I couldn't be in a relationship like that, not because, as some have suggested, that I have no sense of humour but because I don't find it funny.

But you only have to look at the responses to see why bullying, harassment and abuse is so common when people support it by what they call others that are going through it and not enjoying it.

Shubbypubby · 26/03/2025 20:39

If it’s true, he shouldn’t spend so long faffing about! If it’s not true then it’s unfair.

FrippEnos · 26/03/2025 20:58

Shubbypubby · 26/03/2025 20:39

If it’s true, he shouldn’t spend so long faffing about!
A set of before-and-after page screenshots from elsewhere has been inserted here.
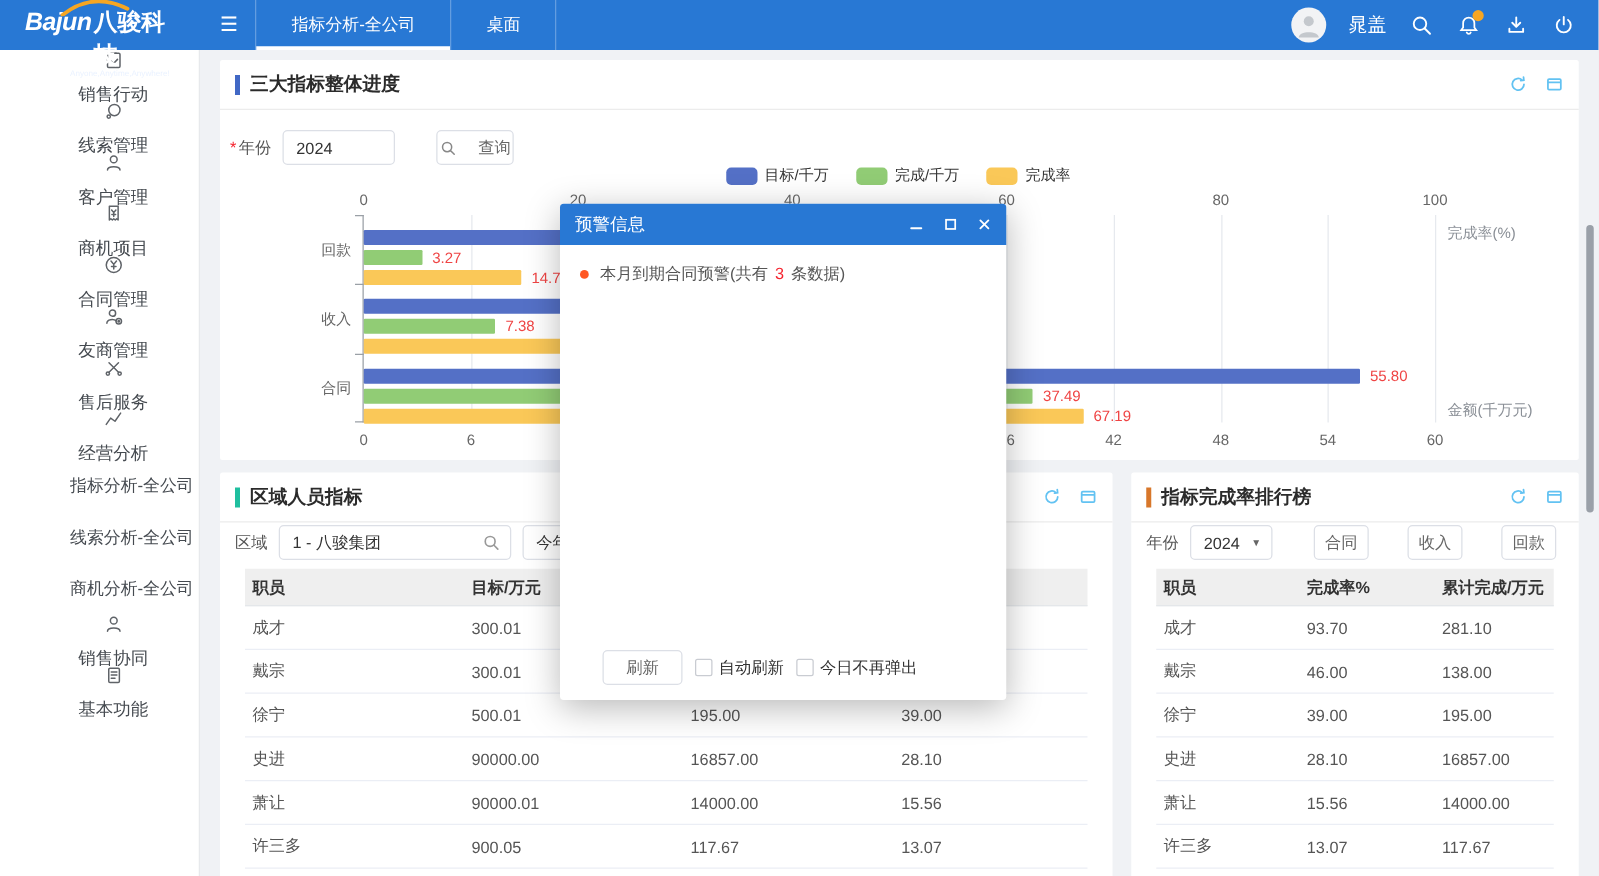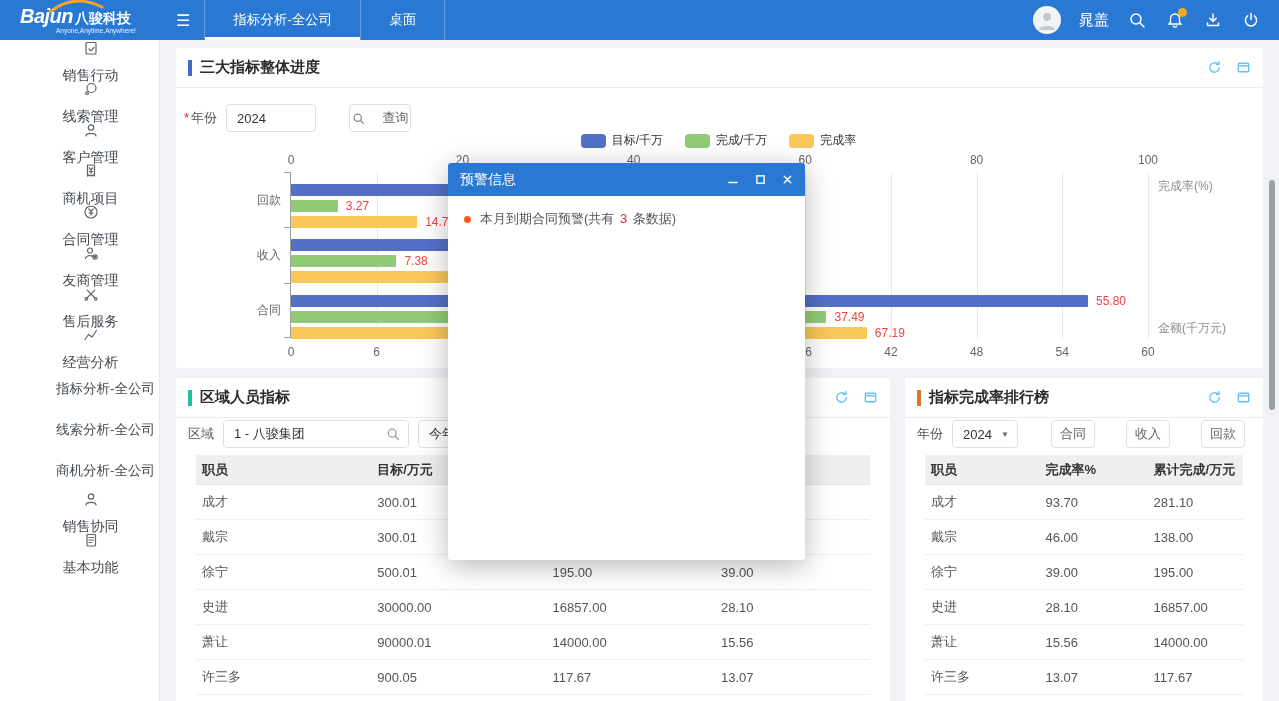--- a/index.html
+++ b/index.html
@@ -4,21 +4,21 @@
 <style>
   * { margin:0; padding:0; box-sizing:border-box; }
   body { font-family:"Liberation Sans",sans-serif; background:#e9ecf0; }
   .screen { position:relative; width:1279px; height:701px; overflow:hidden; background:#f0f2f5; }
 
   
   .navbar { position:absolute; left:0; top:0; width:100%; height:40px; background:#2878d4; display:flex; align-items:center; color:#fff; z-index:20; }
   .logo { position:relative; margin-left:20px; width:130px; height:36px; }
   .logo-row { display:flex; align-items:baseline; margin-top:3px; }
   .brand { font-size:20px; font-weight:bold; font-style:italic; letter-spacing:-0.5px; }
-  .brand-cn { font-size:14px; font-weight:bold; margin-left:2px; }
+  .brand-cn { font-size:19px; font-weight:bold; margin-left:2px; }
   .tagline { font-size:6.5px; color:#eaf2ff; margin-left:36px; margin-top:-1px; }
   .logo-swoosh { position:absolute; left:28px; top:-3px; pointer-events:none; }
   .hamburger { margin-left:18px; font-size:16px; padding:0 8px; cursor:pointer; }
   .tabs { display:flex; height:40px; margin-left:6px; }
   .tab { position:relative; display:flex; align-items:center; justify-content:center; padding:0 28px; font-size:13.5px; border-right:1px solid rgba(255,255,255,.28); cursor:pointer; }
   .tab:first-child { border-left:1px solid rgba(255,255,255,.28); }
   .tab.active::after { content:""; position:absolute; left:0; bottom:0; width:100%; height:3px; background:#fff; }
   .nav-right { margin-left:auto; display:flex; align-items:center; gap:18px; padding-right:18px; }
   .avatar { width:28px; height:28px; border-radius:50%; background:#f2f3f5; display:flex; align-items:center; justify-content:center; overflow:hidden; }
   .user-name { font-size:15px; }
@@ -413,21 +413,21 @@
             <span>46.00</span>
           </div>
           <div class="t-row cols4">
             <span>徐宁</span>
             <span>500.01</span>
             <span>195.00</span>
             <span>39.00</span>
           </div>
           <div class="t-row cols4">
             <span>史进</span>
-            <span>30000.00</span>
+            <span>90000.00</span>
             <span>16857.00</span>
             <span>28.10</span>
           </div>
           <div class="t-row cols4">
             <span>萧让</span>
             <span>90000.01</span>
             <span>14000.00</span>
             <span>15.56</span>
           </div>
           <div class="t-row cols4">
@@ -532,15 +532,28 @@
             </svg>
         </span>
       </span>
     </div>
     <div class="modal-body">
       <div class="alert-row">
         <span class="alert-dot" id="alert-dot" style="background: rgb(255, 87, 34);"></span>
         <span><span>本月到期合同预警(共有 </span><span class="alert-count" id="alert-count" style="color: rgb(245, 34, 45);">3</span><span> 条数据)</span></span>
       </div>
     </div>
+    <div class="modal-foot">
+      <button class="btn" style="width:64px">刷新</button>
+      <span id="modal-checkboxes" style="display:flex;gap:10px">
+          <span class="chk">
+            <span class="chk-box"></span>
+            <span>自动刷新</span>
+          </span>
+          <span class="chk">
+            <span class="chk-box"></span>
+            <span>今日不再弹出</span>
+          </span>
+        </span>
+    </div>
   </div>
 
 </div>
 
 </body></html>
If it’s not true then it’s unfair.

If its true and the OP has a problem with it then maybe she should have an adult conversation with him about it.

sweetpickle2 · 27/03/2025 04:44

I couldn’t be in the kind of relationship where we joke about one another in public to other people. I had an ex who did this and its was so disrespectful.

Teasing is one thing when it’s just the two of you, but the specifics of what you said aren’t important- it’s the fact that you belittled him in front of others.

Tourmalines · 27/03/2025 04:54

dare say if the shoe was on the other foot you wouldn’t find it so amusing .

marmiteandminticecream · 27/03/2025 05:50

maybe he's having a few anxieties about his looks and you embarrassed him

Soontobe60 · 27/03/2025 06:02

Naunet · 25/03/2025 13:31

Well I guess I'm in the minority, but I think he's being utterly ridiculous.

I’m with you on this. So many cod psychologists commenting here about an every day interaction between a couple, making it out to be like the OP is abusing her downtrodden partner.
She made a harmless comment, he took offence, she apologised, he’s sulking like a toddler.
OP, just tell him ‘I’m sorry once again that I’ve upset you, but stop with the silent treatment’.

GeorgeMichaelsCat · 27/03/2025 07:31

Sometimes little jokes and teasing that normally would not even register, suddenly stings. I think you owe him a big apology.

Iwannakeepondancing · 27/03/2025 07:34

IMO he’s over reacting! My DH is the same.. he has no sense of urgency and I hate it!! Your DH obviously feels insecure about it maybe he can’t help it so it hit a nerve but still!